* **What this task involves**: Beginning with the line containing "font-weight: normal ->" and going on through the line containing "none -> <div>分销多种分销方案，用户可</div>", the lines below are to be returned exactly, pictures excluded and nothing added.

* **The data**:
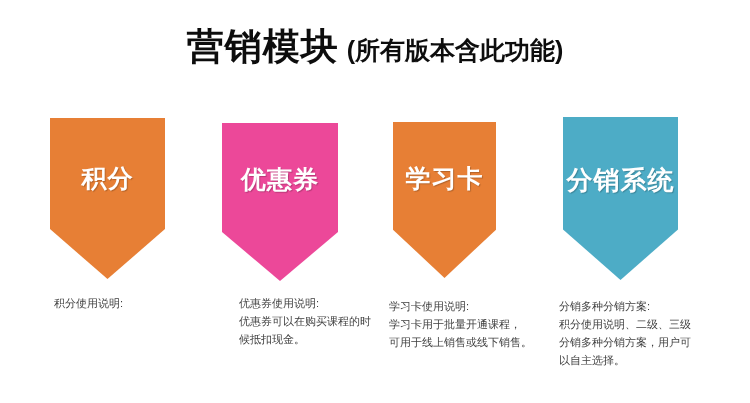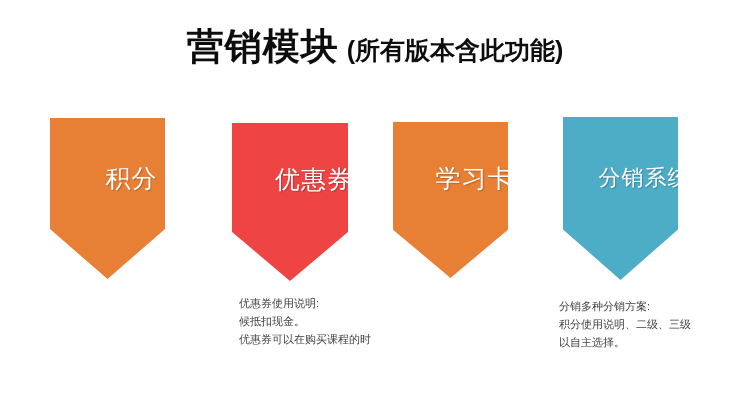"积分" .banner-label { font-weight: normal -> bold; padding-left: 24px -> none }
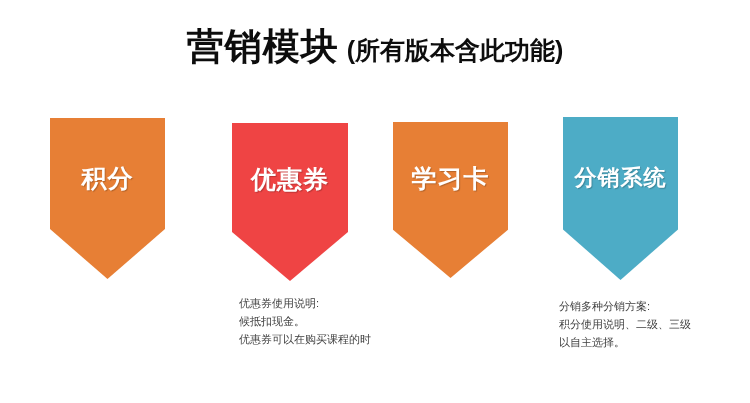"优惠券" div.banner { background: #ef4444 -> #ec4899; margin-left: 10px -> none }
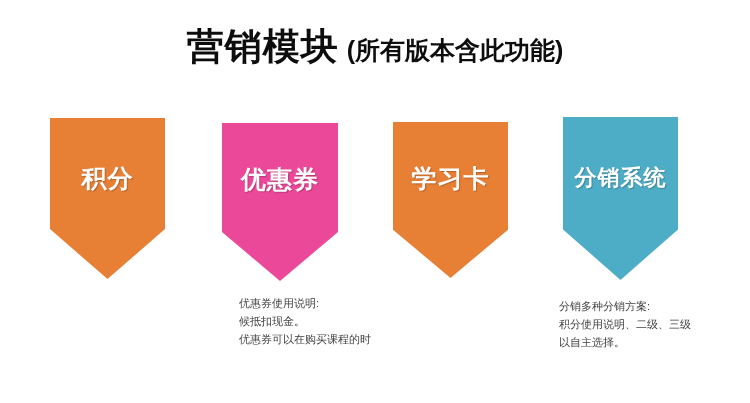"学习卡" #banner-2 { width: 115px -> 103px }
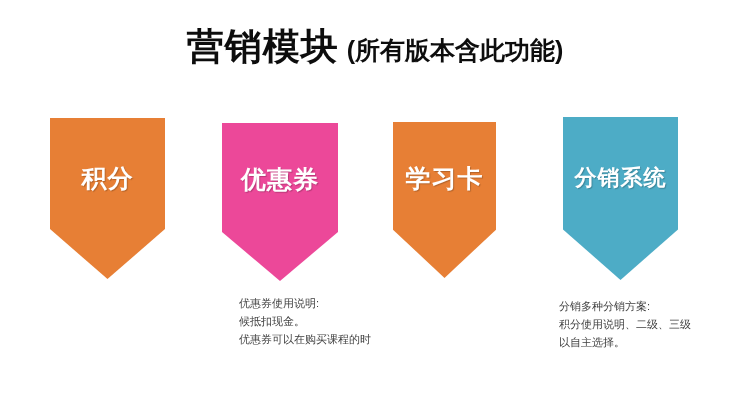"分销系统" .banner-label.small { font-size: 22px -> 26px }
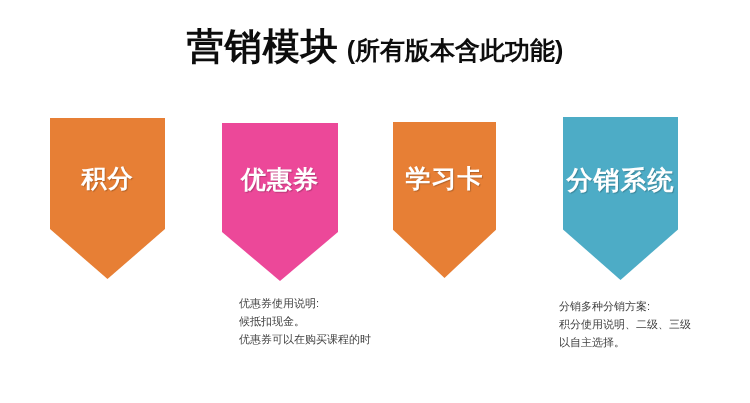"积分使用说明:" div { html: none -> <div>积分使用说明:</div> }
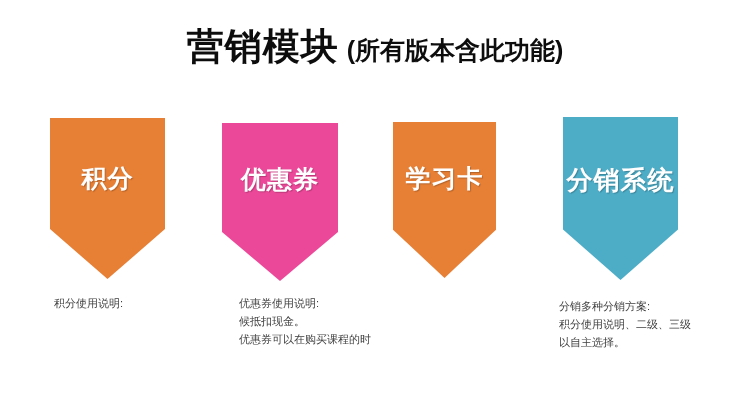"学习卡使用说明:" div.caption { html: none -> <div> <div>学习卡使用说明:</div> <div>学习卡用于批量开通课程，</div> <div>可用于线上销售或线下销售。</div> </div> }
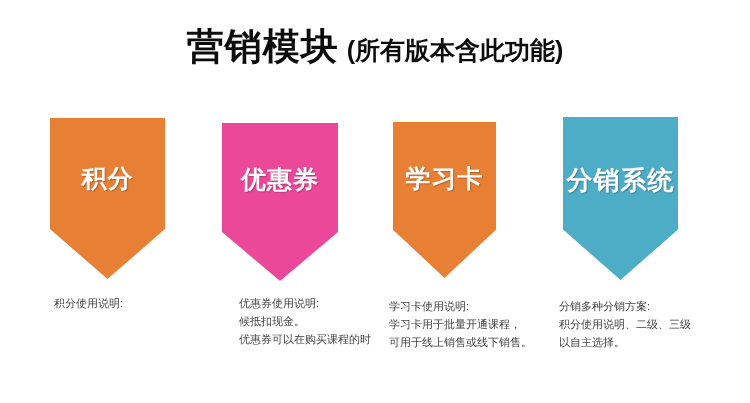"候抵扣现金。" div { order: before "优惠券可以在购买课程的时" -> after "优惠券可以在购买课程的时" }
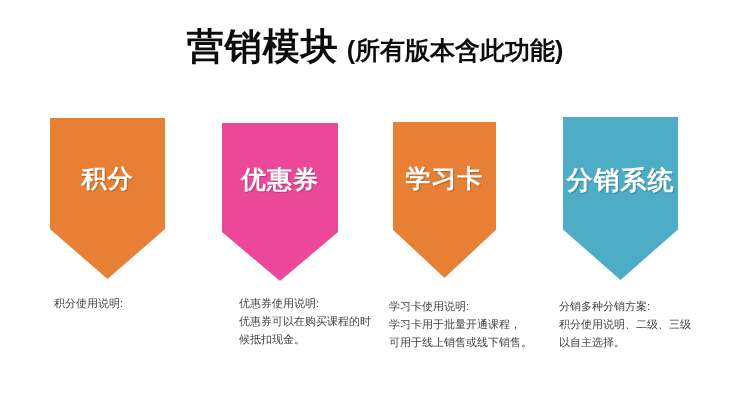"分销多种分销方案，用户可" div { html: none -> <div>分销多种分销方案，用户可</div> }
--
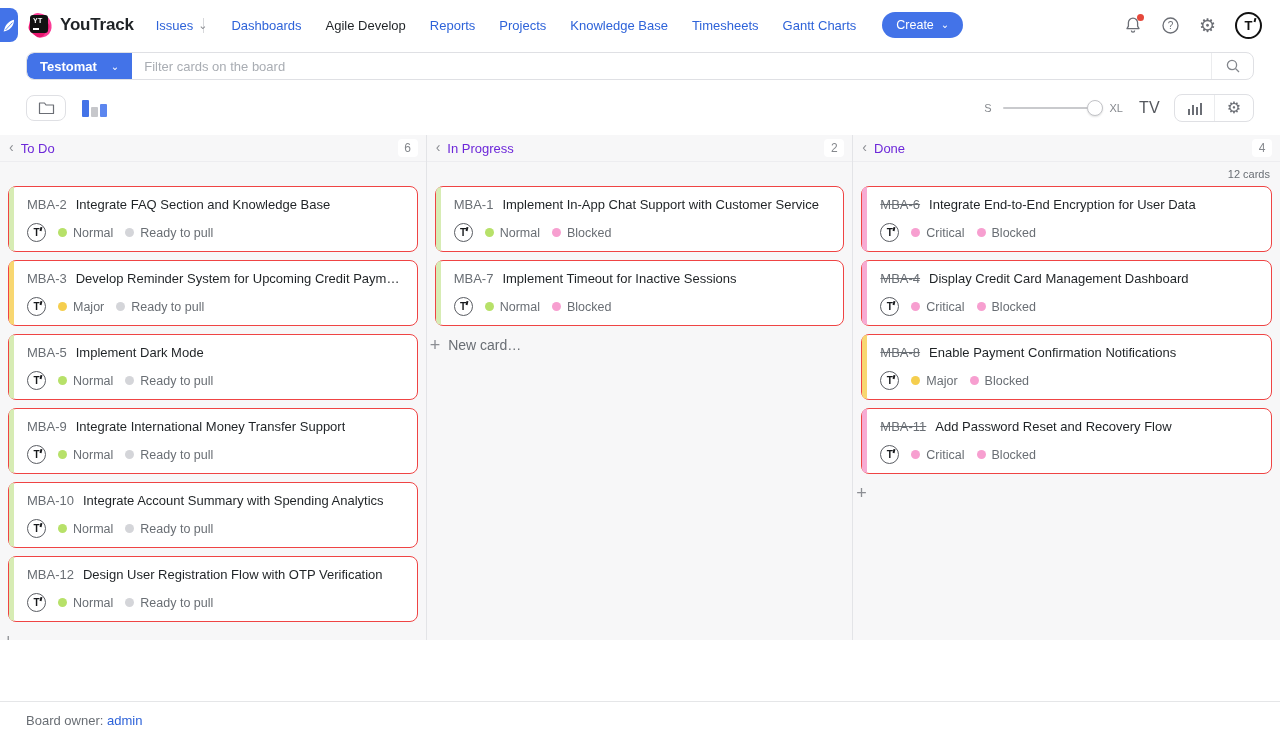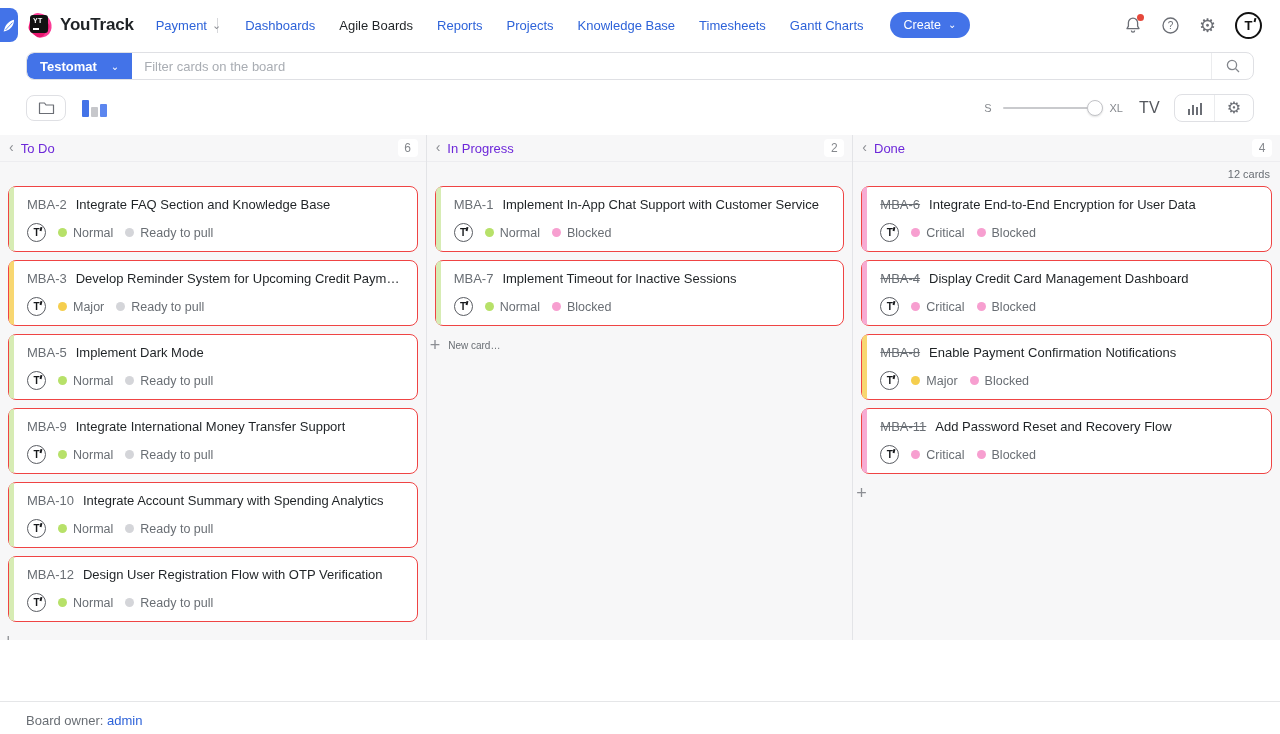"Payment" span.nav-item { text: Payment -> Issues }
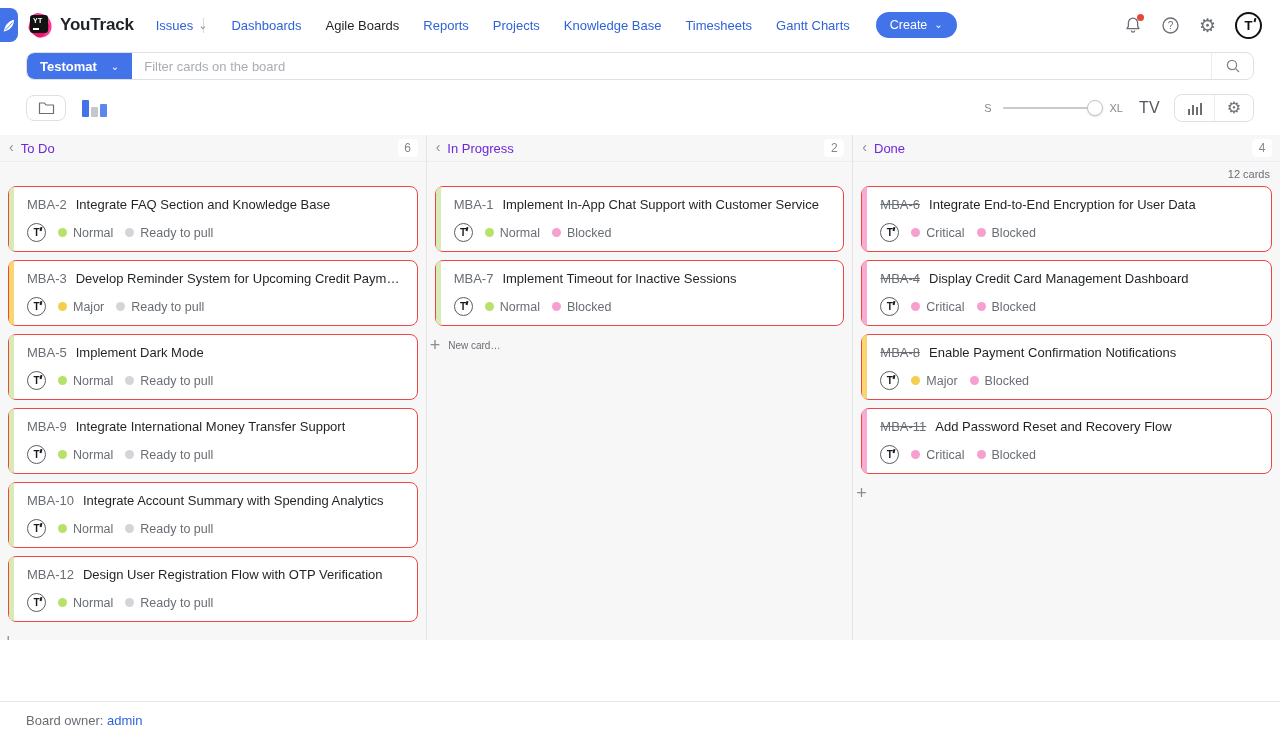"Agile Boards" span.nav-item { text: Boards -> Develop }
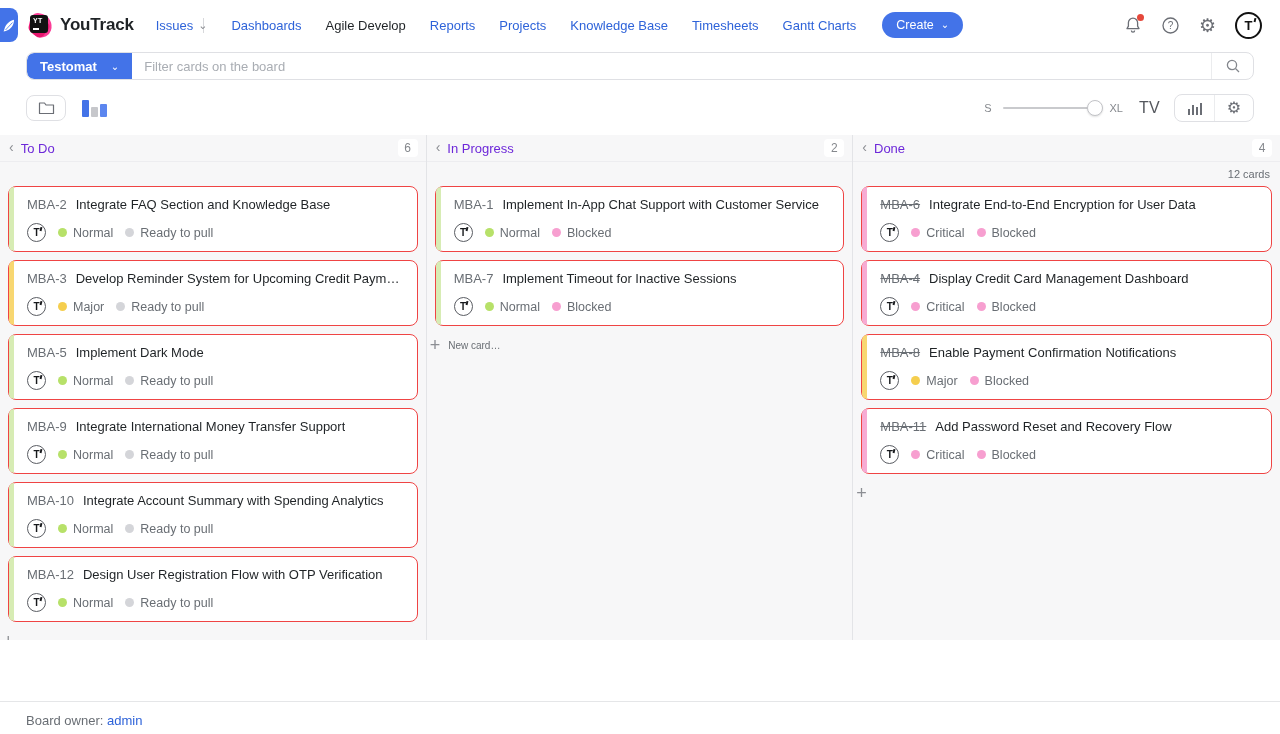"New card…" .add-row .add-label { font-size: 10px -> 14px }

* **Reply to the task**:
"积分" .banner-label { font-weight: normal -> bold; padding-left: 24px -> none }
"优惠券" div.banner { background: #ef4444 -> #ec4899; margin-left: 10px -> none }
"学习卡" #banner-2 { width: 115px -> 103px }
"分销系统" .banner-label.small { font-size: 22px -> 26px }
"积分使用说明:" div { html: none -> <div>积分使用说明:</div> }
"学习卡使用说明:" div.caption { html: none -> <div> <div>学习卡使用说明:</div> <div>学习卡用于批量开通课程，</div> <div>可用于线上销售或线下销售。</div> </div> }
"候抵扣现金。" div { order: before "优惠券可以在购买课程的时" -> after "优惠券可以在购买课程的时" }
"分销多种分销方案，用户可" div { html: none -> <div>分销多种分销方案，用户可</div> }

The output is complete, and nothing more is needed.